JAKARTA, KOMPAS.com - Anggota Komisi III DPR RI Rudianto Lallo menilai, alasan Kejaksaan Agung (Kejagung) yang menyatakan mantan Jaksa Agung Muda Bidang Tindak Pidana Khusus (Jampidsus) Febrie Adriansyah tidak mengenakan rompi tahanan dan borgol karena terburu-buru tidak rasional.

Menurut Rudianto, penanganan terhadap seorang tersangka semestinya telah dipersiapkan dengan baik. Karena itu, dia menilai alasan terburu-buru tidak dapat dijadikan pembenaran atas perlakuan berbeda terhadap seorang tersangka."Ya, itu tidak rasional, argumentasi yang tidak rasional. Bagaimana mungkin buru-buru? seseorang yang dipanggil sebagai tersangka misalkan, artinya sudah ada persiapan," ujar Rudianto saat dihubungi, Sabtu (25/7/2026).
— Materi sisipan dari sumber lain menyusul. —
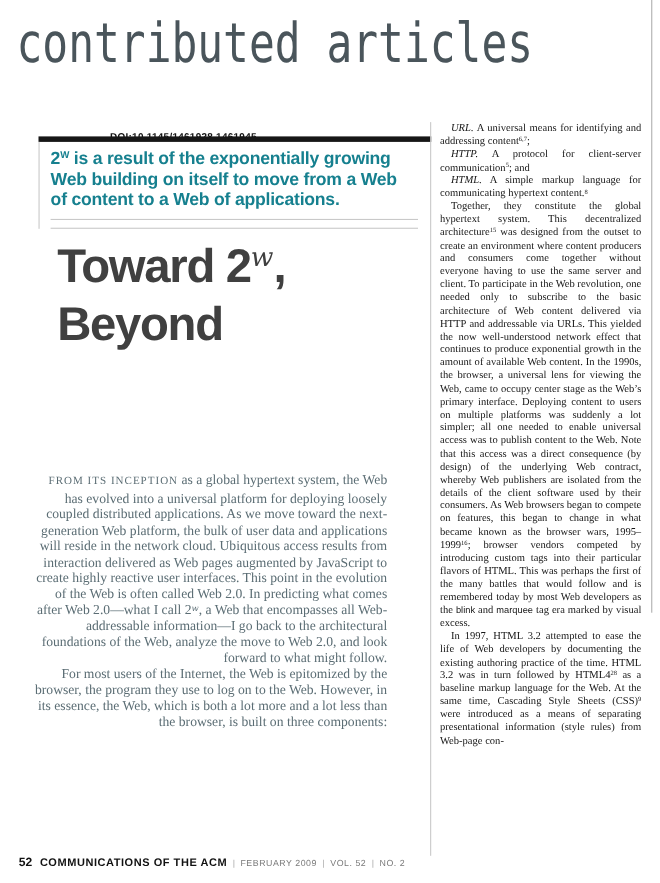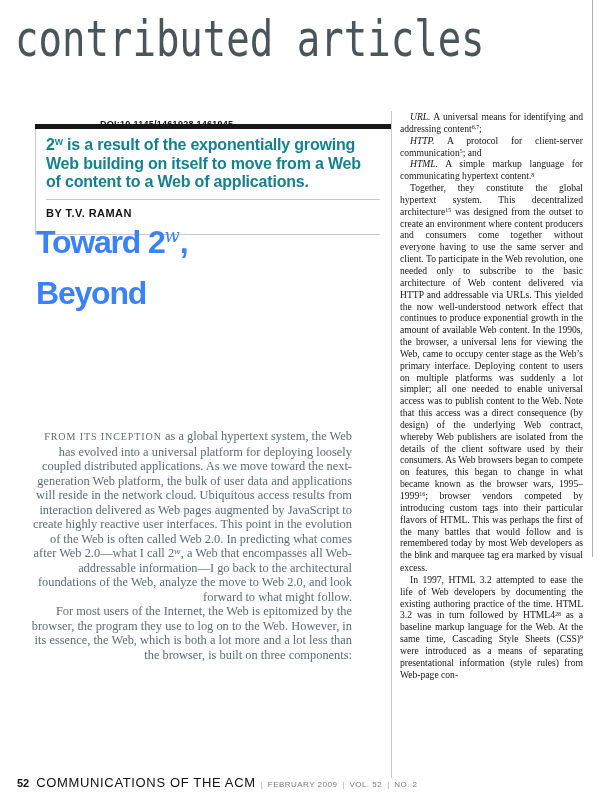"BY T.V. RAMAN" div.byline { html: <div>BY T.V. RAMAN</div> -> none }
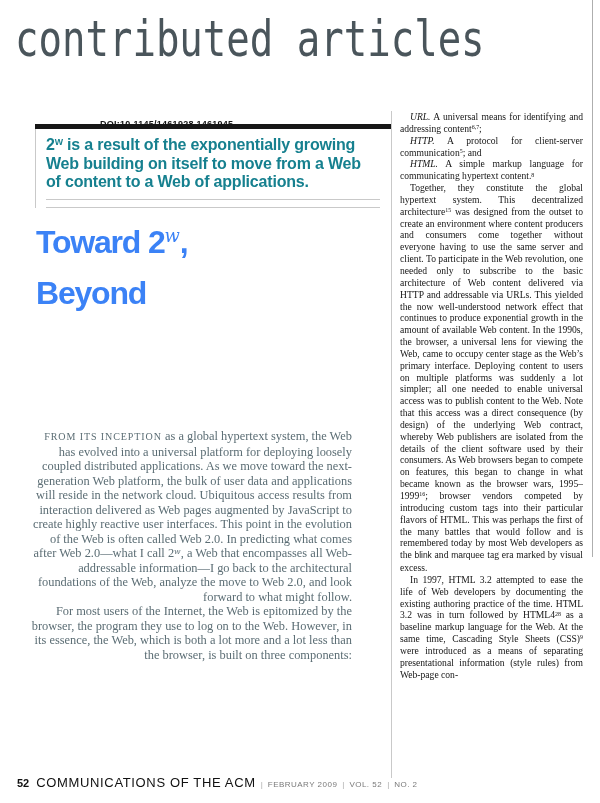"Toward 2w," .article-title { color: #3b82f6 -> #404040; font-size: 32px -> 43px; left: 36px -> 52px }
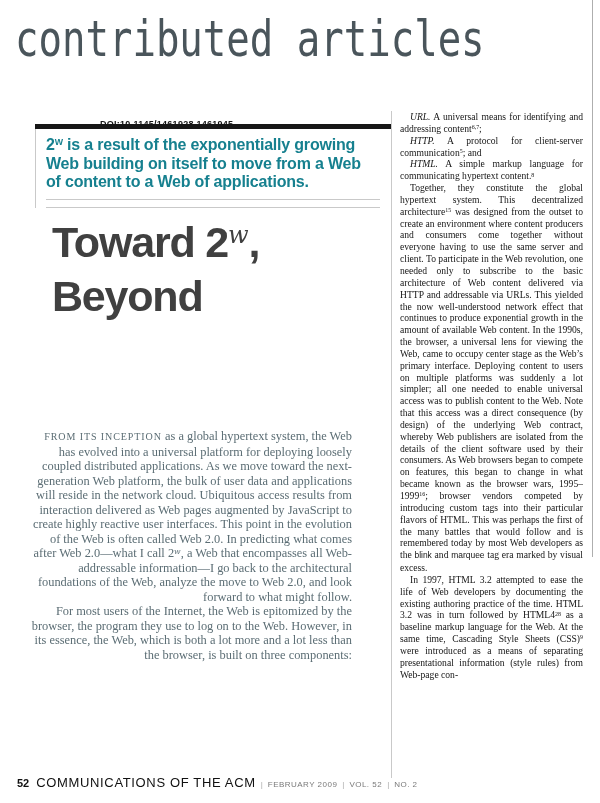"COMMUNICATIONS OF THE ACM" .footer .pub { font-size: 13px -> 10px; font-weight: normal -> bold }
Baca juga: Penahanan Febrie Adriansyah Dinilai Tepat untuk Memutus Potensi Intervensi

Rudianto menegaskan, penegakan hukum harus memperlakukan setiap orang secara setara.

Dia mengingatkan, tidak boleh ada perlakuan istimewa maupun fasilitas khusus kepada pihak yang sedang berhadapan dengan proses hukum.